Um impulso de café costuma ser associado a mais atenção e estado de alerta, mas um novo estudo sugere que também poderá ajudar a reduzir o risco de desenvolver ansiedade e depressão - e que existe, afinal, um ponto ideal quanto à quantidade diária para obter o melhor efeito.
Investigadores da Universidade de Fudan, na China, quiseram esclarecer resultados pouco consistentes de trabalhos anteriores e perceber se o consumo de café pode ter um efeito protetor contra perturbações do humor e do stress.
Como foi feito o estudo (Universidade de Fudan)
Para isso, recorreram a um volume muito elevado de informação: registos de 461,586 pessoas, todas com boa saúde mental no início do período analisado, acompanhadas durante uma mediana de 13.4 anos. O consumo de café, indicado pelos próprios participantes, foi comparado com diagnósticos de saúde realizados mais tarde.
Na análise estatística, quem bebia duas a três chávenas de café por dia apresentou a menor probabilidade de vir a ter problemas de saúde mental, quando comparado com quem não bebia café ou com quem consumia mais de três chávenas.
Já no extremo superior, beber cinco chávenas ou mais por dia foi associado a um risco mais elevado de perturbações do humor - o que sugere que é possível exagerar no “efeito estimulante”.
"Foram identificadas associações em forma de J entre o consumo de café e as perturbações mentais, sugerindo que uma ingestão moderada de café pode ser benéfica para a saúde mental", escrevem os investigadores no artigo publicado.
Café, ansiedade e depressão: onde está o “ponto ideal”
Esta relação em forma de J manteve-se consistente independentemente do tipo de café - moído, solúvel e até descafeinado - e os benefícios associados ao consumo pareceram ser maiores nos homens do que nas mulheres.
Os autores procuraram também ter em conta vários fatores que poderiam influenciar os resultados, incluindo idade, escolaridade, hábitos de exercício e problemas de saúde relevantes, o que reforça a probabilidade de que as diferenças observadas estejam relacionadas com o consumo de café.
Ainda assim, o estudo não permite confirmar uma relação de causa-efeito. Além disso, os participantes só foram questionados uma vez sobre os seus hábitos de consumo, no início do período, e esse comportamento não foi acompanhado ao longo do tempo.
Foi igualmente feita uma análise genética, identificando pessoas cujos genes indicavam maior ou menor capacidade de metabolizar a cafeína (processá-la no organismo). No entanto, estes subtipos genéticos não alteraram de forma relevante as associações encontradas.
Possíveis mecanismos e contexto de saúde pública
Sabe-se que o café contém muitos compostos bioativos diferentes, e os investigadores consideram que alguns deles poderão estar a exercer um efeito calmante e anti-inflamatório em circuitos cerebrais ligados ao humor e ao stress. Estudos anteriores apontam que processos semelhantes também podem ajudar a proteger o cérebro contra doença.
Embora os autores não tenham medido diretamente efeitos no cérebro, os resultados dão novas pistas úteis sobre a ação do café e trazem a clareza que faltava.
"Estudos anteriores que examinaram a associação entre o consumo de café e a saúde mental, especificamente depressão e ansiedade, apresentaram resultados inconsistentes quanto à direção das associações ou à ingestão diária ideal", escrevem os investigadores.
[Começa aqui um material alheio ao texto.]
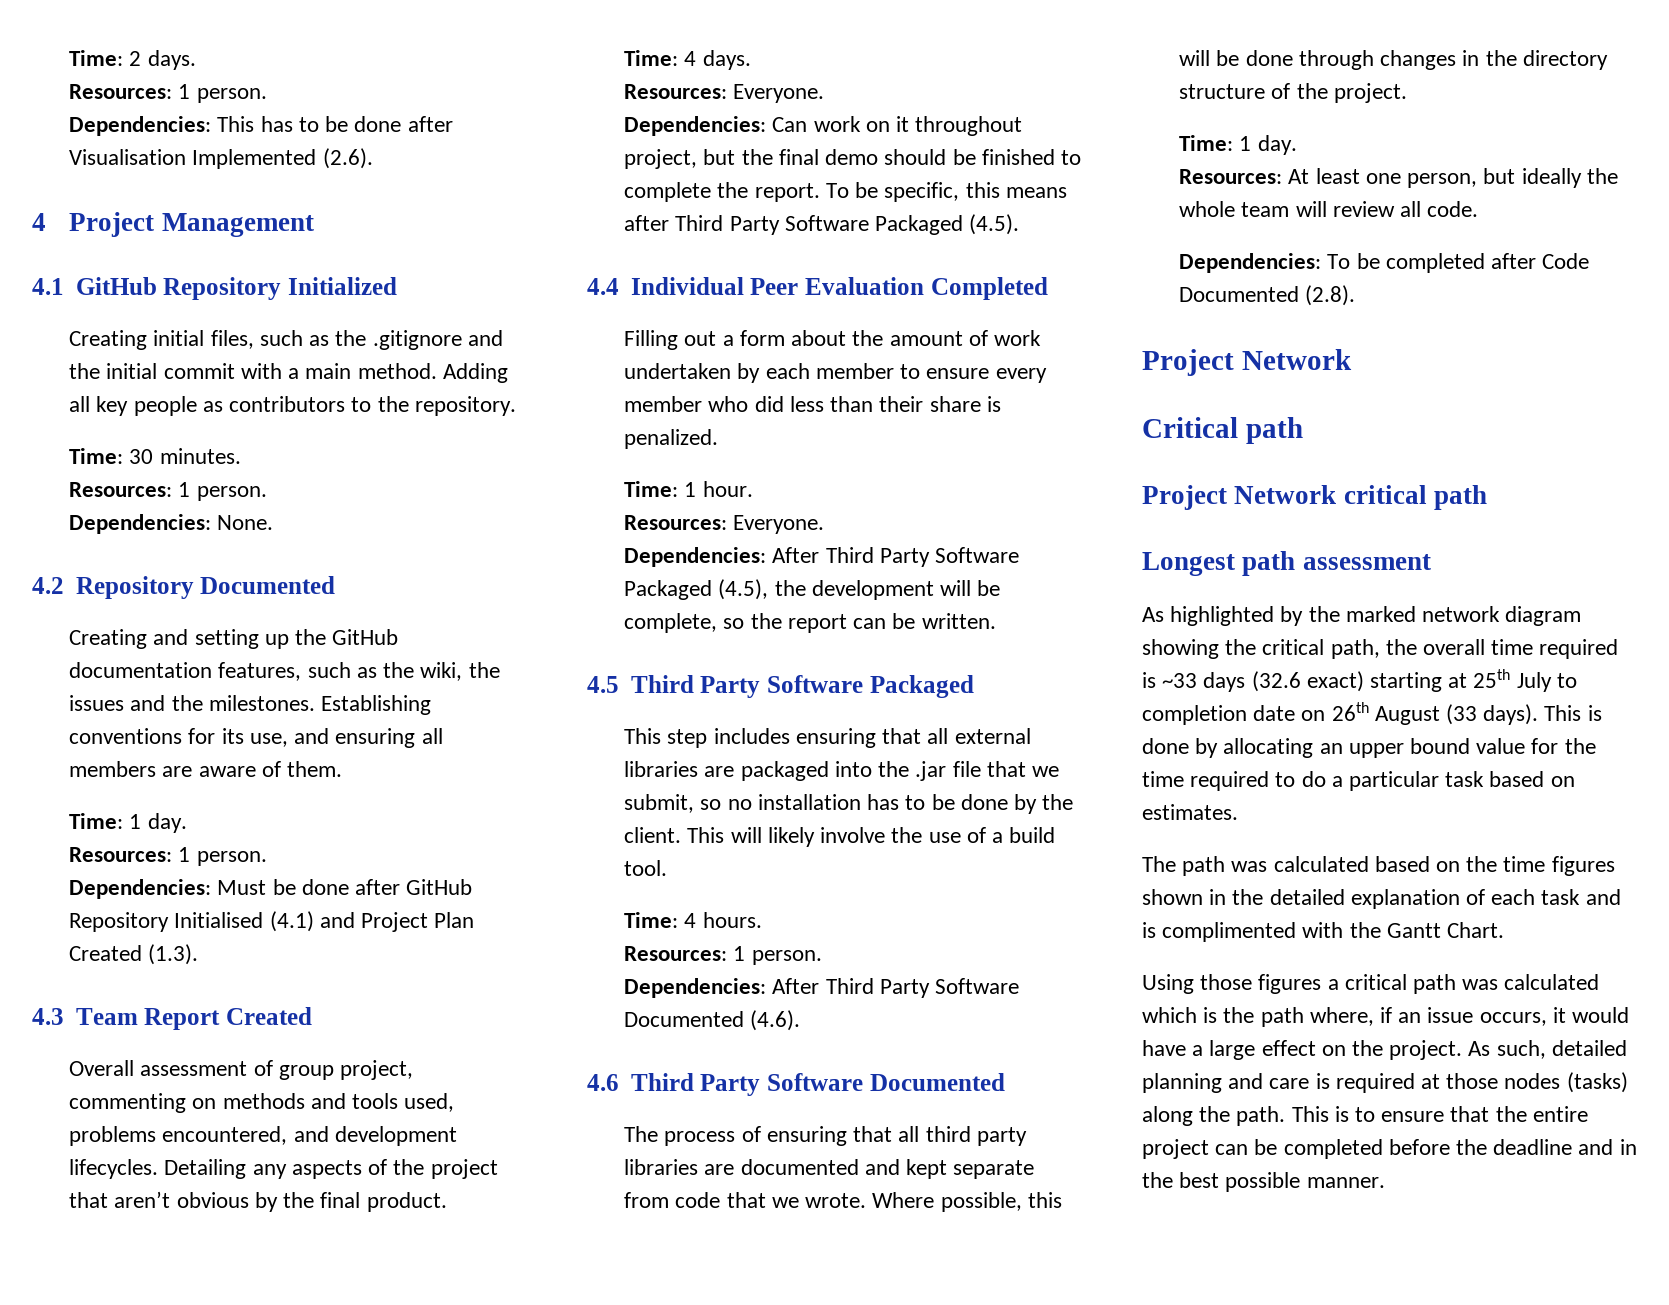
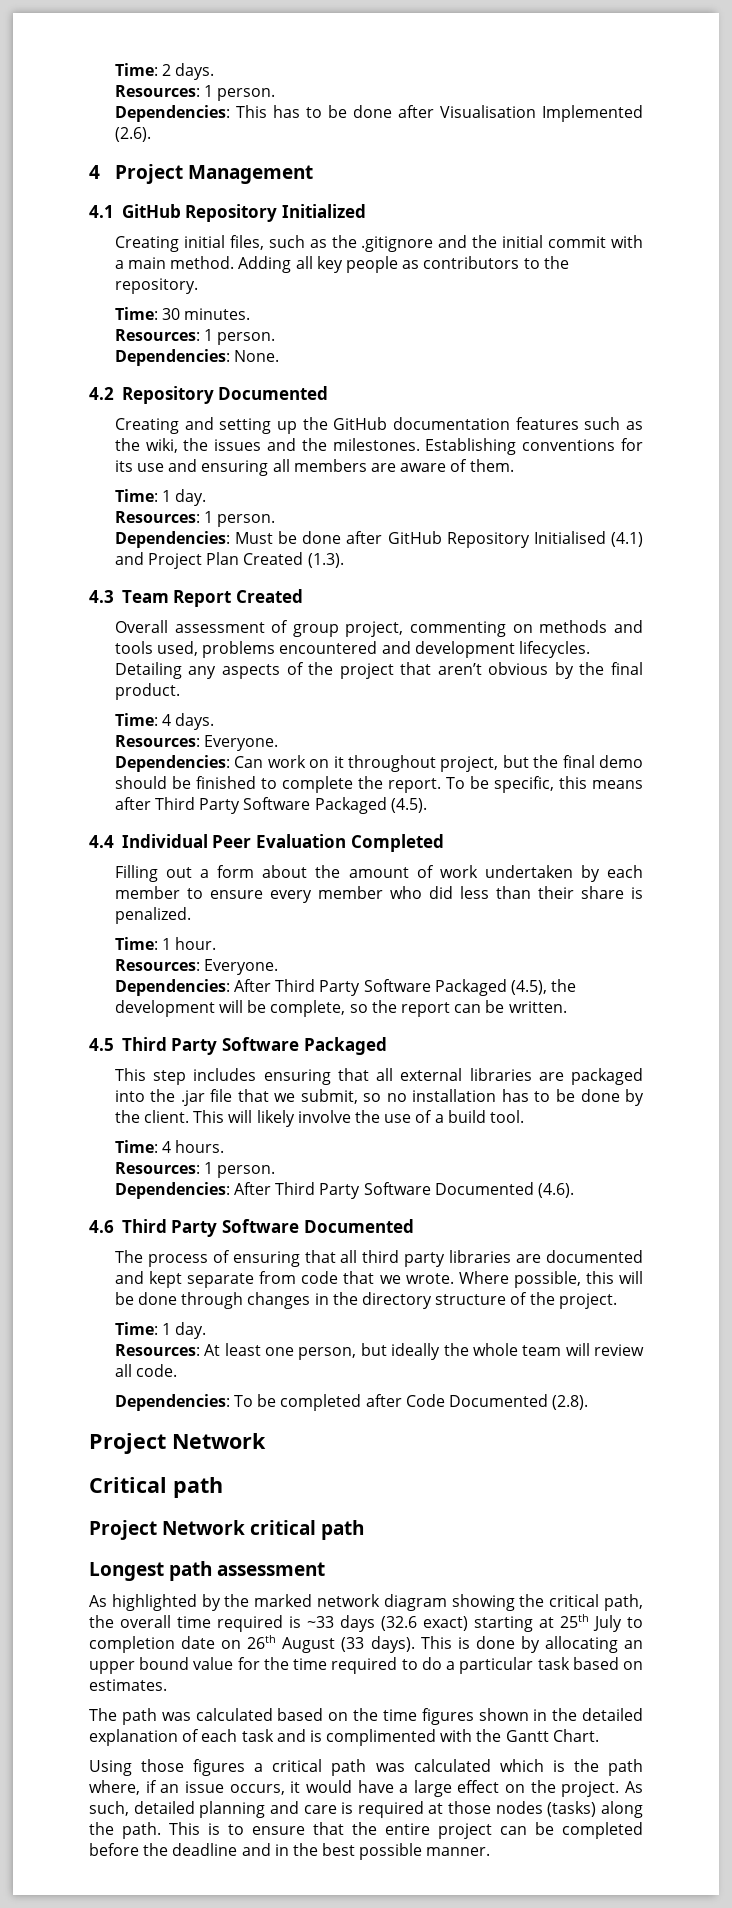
- Creating and setting up the GitHub documentation features, such as the wiki, the issues and the milestones.
+ Creating and setting up the GitHub documentation features such as the wiki, the issues and the milestones.
- Establishing conventions for its use, and ensuring all members are aware of them.
+ Establishing conventions for its use and ensuring all members are aware of them.
- Overall assessment of group project, commenting on methods and tools used, problems encountered, and development lifecycles.
+ Overall assessment of group project, commenting on methods and tools used, problems encountered and development lifecycles.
"Estas discrepâncias podem ser parcialmente explicadas pela heterogeneidade metodológica, incluindo diferenças no desenho do estudo, no tamanho da amostra e nas características da população."
Trabalhos prévios já tinham relacionado o café com maior longevidade, proteção contra doenças cardíacas e melhor regulação do peso corporal, pelo que este consumo já era associado a vários benefícios físicos - e, agora, poderá juntar-se também um potencial benefício para a saúde mental.
Com o aumento da prevalência de problemas de saúde mental, torna-se mais urgente encontrar tratamentos e medidas de prevenção para combater stress e ansiedade. Soluções simples, como beber duas ou três chávenas de café por dia, podem fazer diferença para milhões de pessoas.
"Na última década, as perturbações mentais têm sido cada vez mais reconhecidas como um dos mais importantes encargos de doença para a saúde pública global", escrevem os investigadores.
"Por isso, é necessário desenvolver potenciais estratégias preventivas para travar a pandemia de perturbações de saúde mental."
A investigação foi publicada no Jornal de Perturbações Afetivas.